Bawor Monica, Bami Herman, Dennis Brittany B, Plater Carolyn, Worster Andrew, Varenbut Michael, Daiter Jeff, Marsh David C, Steiner Meir, Anglin Rebecca, Coote Margaret, Pare Guillaume, Thabane Lehana, Samaan Zainab
MiNDS Neuroscience Graduate Program, McMaster University, 1280 Main St. W., Hamilton, ON L8S 4L8, Canada; Population Genomics Program, Chanchlani Research Centre, McMaster University, 1280 Main St. W., Hamilton, ON L8S 4L8, Canada.
Undergraduate BHSc Program, Faculty of Health Sciences, McMaster University, 1280 Main St. W., Hamilton, ON L8S 4L8, Canada.
Drug Alcohol Depend. 2015 Apr 1;149:1-9. doi: 10.1016/j.drugalcdep.2015.01.038. Epub 2015 Feb 8.
Whether used for pain management or recreation, opioids have a number of adverse effects including hormonal imbalances. These imbalances have been reported to primarily involve testosterone and affect both males and females to the point of interfering with successful treatment and recovery. We conducted a systematic review and meta-analysis to determine the extent that opioids affect testosterone levels in both men and women, which may be relevant to improved treatment outcomes for opioid dependence and for pain management.
We searched PubMed, EMBASE, PsycINFO, and CINAHL for relevant articles and included studies that examined testosterone levels in men and women while on opioids. Data collection was completed in duplicate.
Seventeen studies with 2769 participants (800 opioid users and 1969 controls) fulfilled the review inclusion criteria; 10 studies were cross-sectional and seven were cohort studies. Results showed a significant difference in mean testosterone level in men with opioid use compared to controls (MD=-164.78; 95% CI: -245.47, -84.08; p<0.0001). Methadone did not affect testosterone differently than other opioids. Testosterone levels in women were not affected by opioids. Generalizability of results was limited due to high heterogeneity among studies and overall low quality of evidence.
Our findings demonstrated that testosterone level is suppressed in men with regular opioid use regardless of opioid type. We found that opioids affect testosterone levels differently in men than women. This suggests that opioids, including methadone, may have different endocrine disruption mechanisms in men and women, which should be considered when treating opioid dependence.

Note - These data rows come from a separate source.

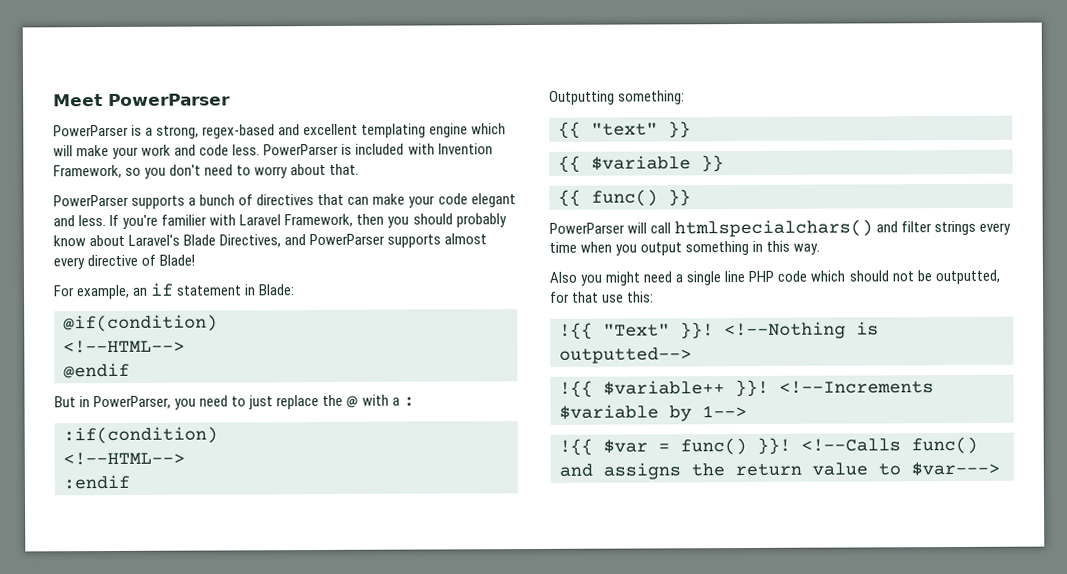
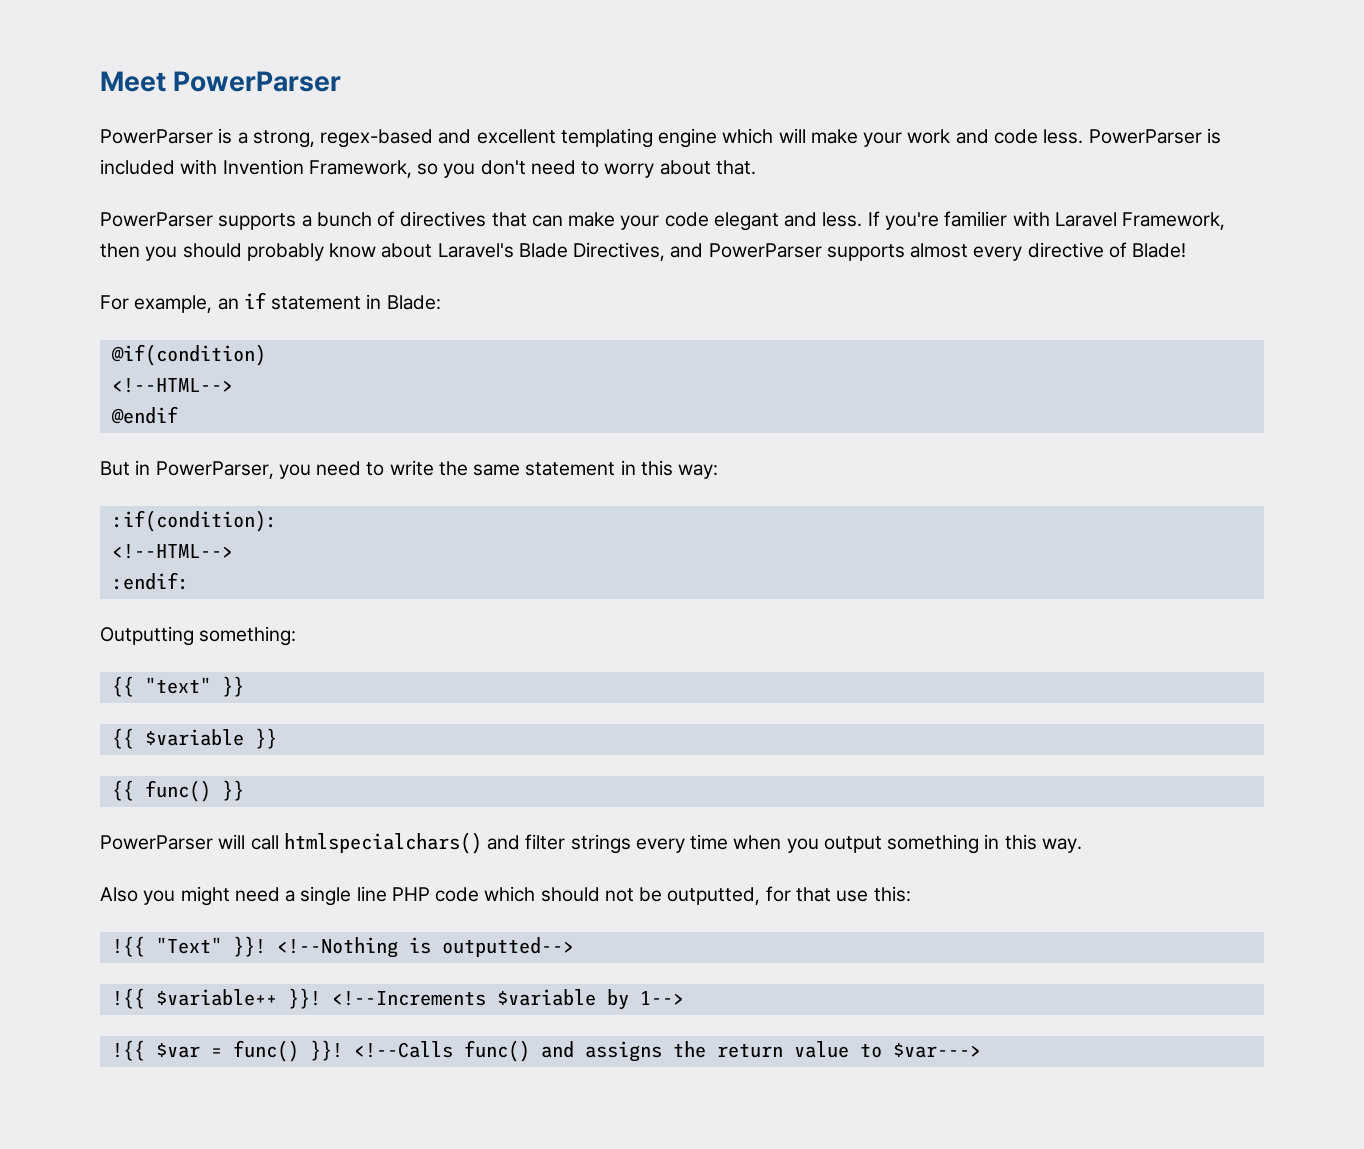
- But in PowerParser, you need to just replace the @ with a :
- :if(condition)
+ But in PowerParser, you need to write the same statement in this way:
+ :if(condition):
  <!--HTML-->
- :endif
+ :endif:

无论用于疼痛管理还是消遣,阿片类药物都有许多不良反应,包括激素失衡。据报道,这些失衡主要涉及睾酮,对男性和女性都会产生影响,甚至干扰治疗和康复的顺利进行。我们进行了一项系统综述和荟萃分析,以确定阿片类药物对男性和女性睾酮水平的影响程度,这可能与改善阿片类药物依赖和疼痛管理的治疗结果相关。
我们在PubMed、EMBASE、PsycINFO和CINAHL中搜索相关文章,并纳入了研究阿片类药物使用者的男性和女性睾酮水平的研究。数据收集由两人独立完成。

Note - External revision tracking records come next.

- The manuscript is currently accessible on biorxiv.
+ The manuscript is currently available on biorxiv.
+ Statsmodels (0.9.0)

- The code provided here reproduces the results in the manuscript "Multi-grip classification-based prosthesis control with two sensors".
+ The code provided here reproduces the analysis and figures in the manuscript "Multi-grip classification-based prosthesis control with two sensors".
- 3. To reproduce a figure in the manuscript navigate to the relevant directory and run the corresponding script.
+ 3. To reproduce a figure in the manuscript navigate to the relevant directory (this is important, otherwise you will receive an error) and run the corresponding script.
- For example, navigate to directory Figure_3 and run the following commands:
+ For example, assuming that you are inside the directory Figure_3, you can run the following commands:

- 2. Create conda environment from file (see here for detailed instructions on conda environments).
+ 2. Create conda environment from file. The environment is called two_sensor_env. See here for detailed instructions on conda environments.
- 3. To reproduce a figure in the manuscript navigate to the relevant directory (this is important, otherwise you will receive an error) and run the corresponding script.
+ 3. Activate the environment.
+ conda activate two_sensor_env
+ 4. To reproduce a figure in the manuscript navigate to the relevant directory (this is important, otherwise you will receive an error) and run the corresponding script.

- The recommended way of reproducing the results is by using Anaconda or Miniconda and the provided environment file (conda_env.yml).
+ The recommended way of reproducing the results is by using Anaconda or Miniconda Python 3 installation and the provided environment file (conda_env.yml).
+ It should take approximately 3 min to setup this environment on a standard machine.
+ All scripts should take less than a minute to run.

17项研究共2769名参与者(800名阿片类药物使用者和1969名对照)符合综述纳入标准;10项为横断面研究,7项为队列研究。结果显示,与对照组相比,使用阿片类药物的男性平均睾酮水平存在显著差异(MD=-164.78;95%CI:-245.47,-84.08;p<0.0001)。美沙酮对睾酮水平的影响与其他阿片类药物无差异。阿片类药物对女性的睾酮水平没有影响。由于研究之间的高度异质性和总体证据质量较低,结果的可推广性有限。
我们的研究结果表明,无论阿片类药物类型如何,经常使用阿片类药物的男性睾酮水平都会受到抑制。我们发现,阿片类药物对男性和女性睾酮水平的影响不同。这表明,包括美沙酮在内的阿片类药物在男性和女性中可能具有不同的内分泌干扰机制,在治疗阿片类药物依赖时应予以考虑。